Goal of the exercise = Could you return every line of the records below that contains the word "tbtn"?

Segment Start: Input material

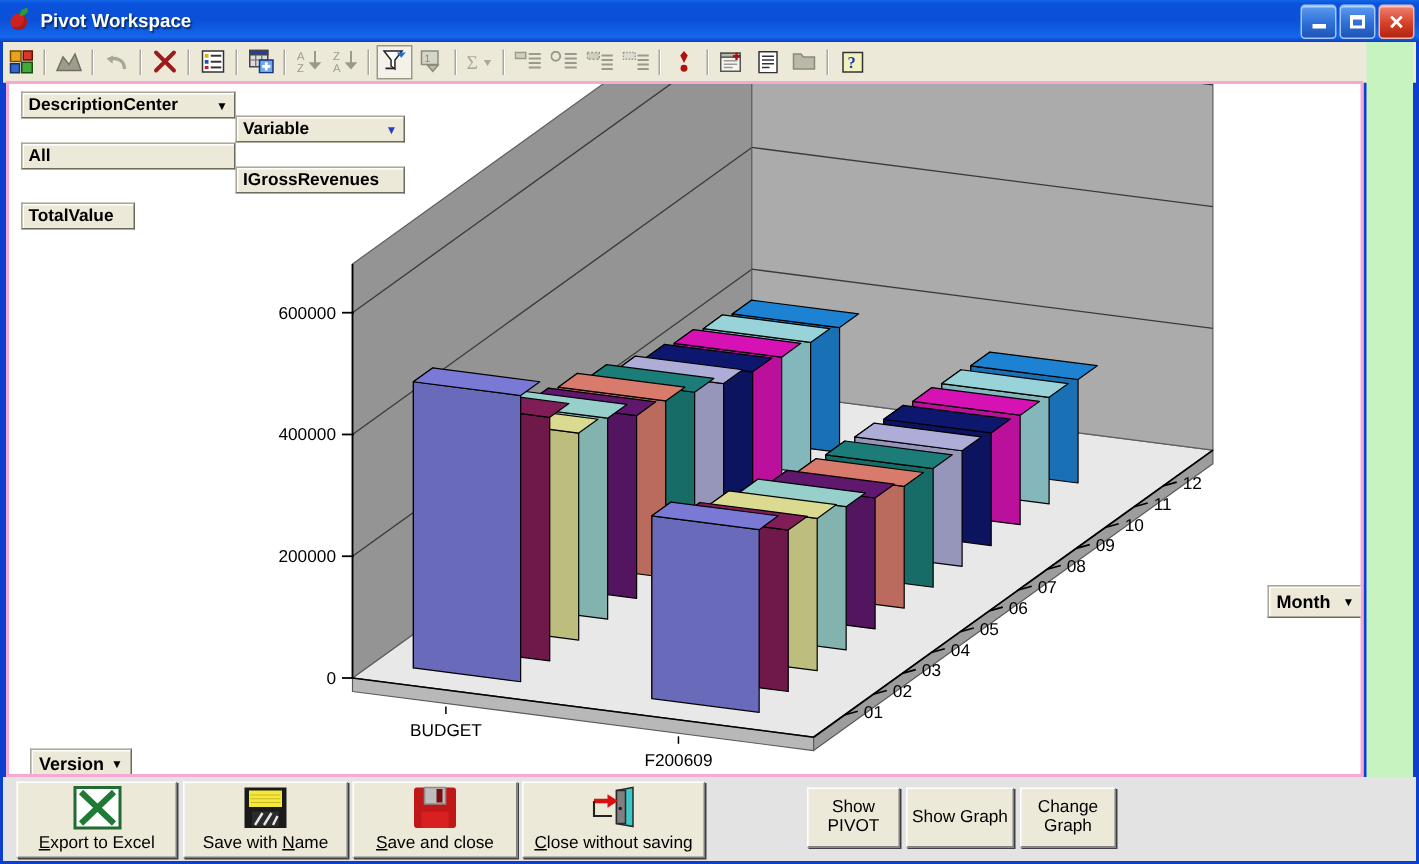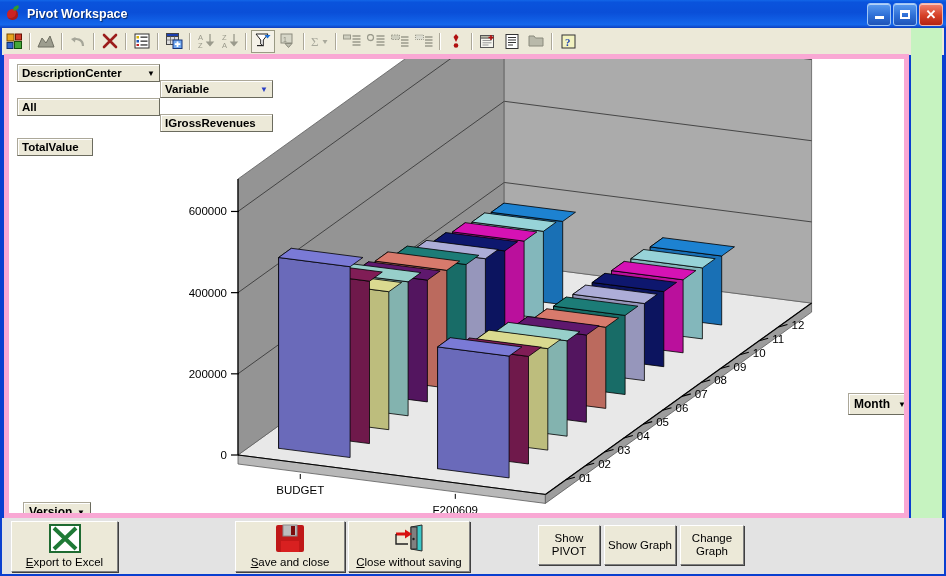--- a/index.html
+++ b/index.html
@@ -67,21 +67,21 @@
     display:flex; align-items:center; justify-content:center;
     position:relative; cursor:default;
   }
   .tbtn.pressed { border:1px solid #9a9a84; background:#f4f2e8; }
   .tsep { width:1px; height:17px; background:#aca899; margin:0 3px; border-right:1px solid #fff; }
   .tbtn svg { display:block; }
 
   
   .client {
     position:absolute; left:4px; top:54px; width:905px; height:464px;
-    background:#ffffff; border:5px solid #f9a8d4;
+    background:#ffffff; border:2px solid #f9a8d4;
     box-sizing:border-box; overflow:hidden;
   }
   .sidepanel {
     position:absolute; left:911px; top:28px; width:31px; height:491px;
     background:#c6f3c0;
   }
   .bottomfill {
     position:absolute; left:2px; top:518px; width:942px; height:56px;
     background:#e3e3e3;
   }
@@ -533,20 +533,32 @@
   <div class="bigbtn" style="left:11px;width:107px">
     <div class="ico">
       <svg width="34" height="30" viewBox="0 0 34 30">
         <rect x="2" y="1" width="30" height="27" fill="#ffffff" stroke="#1f6b32" stroke-width="2"></rect>
         <path d="M6 4 L28 25 M28 4 L6 25" stroke="#1f7a36" stroke-width="4"></path>
       </svg>
     </div>
     <div class="lbl"><u>E</u>xport to Excel</div>
   </div>
 
+  <div class="bigbtn" style="left:122px;width:110px">
+    <div class="ico">
+      <svg width="32" height="30" viewBox="0 0 32 30">
+        <rect x="2" y="1" width="28" height="27" fill="#1a1a1a"></rect>
+        <rect x="5" y="3" width="22" height="11" fill="#f5e83c"></rect>
+        <path d="M6 6 h20 M6 8.5 h20 M6 11 h20" stroke="#c8b820" stroke-width="0.8"></path>
+        <rect x="7" y="17" width="18" height="10" fill="#2b2b2b"></rect>
+        <path d="M9 26 L14 18 M15 26 L20 18 M21 26 L24 20" stroke="#e8e8e8" stroke-width="1.6"></path>
+      </svg>
+    </div>
+    <div class="lbl">Save with <u>N</u>ame</div>
+  </div>
 
   <div class="bigbtn" style="left:235px;width:110px">
     <div class="ico">
       <svg width="32" height="30" viewBox="0 0 32 30">
         <rect x="2" y="1" width="28" height="27" rx="2" fill="#c01818"></rect>
         <rect x="9" y="1" width="14" height="11" fill="#bdbdbd" stroke="#8a8a8a"></rect>
         <rect x="17" y="2" width="4" height="9" fill="#7a0e0e"></rect>
         <rect x="7" y="17" width="18" height="11" fill="#d82020"></rect>
       </svg>
     </div>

Segment End: Input material

Solution for this exercise =
   .tbtn.pressed { border:1px solid #9a9a84; background:#f4f2e8; }
   .tbtn svg { display:block; }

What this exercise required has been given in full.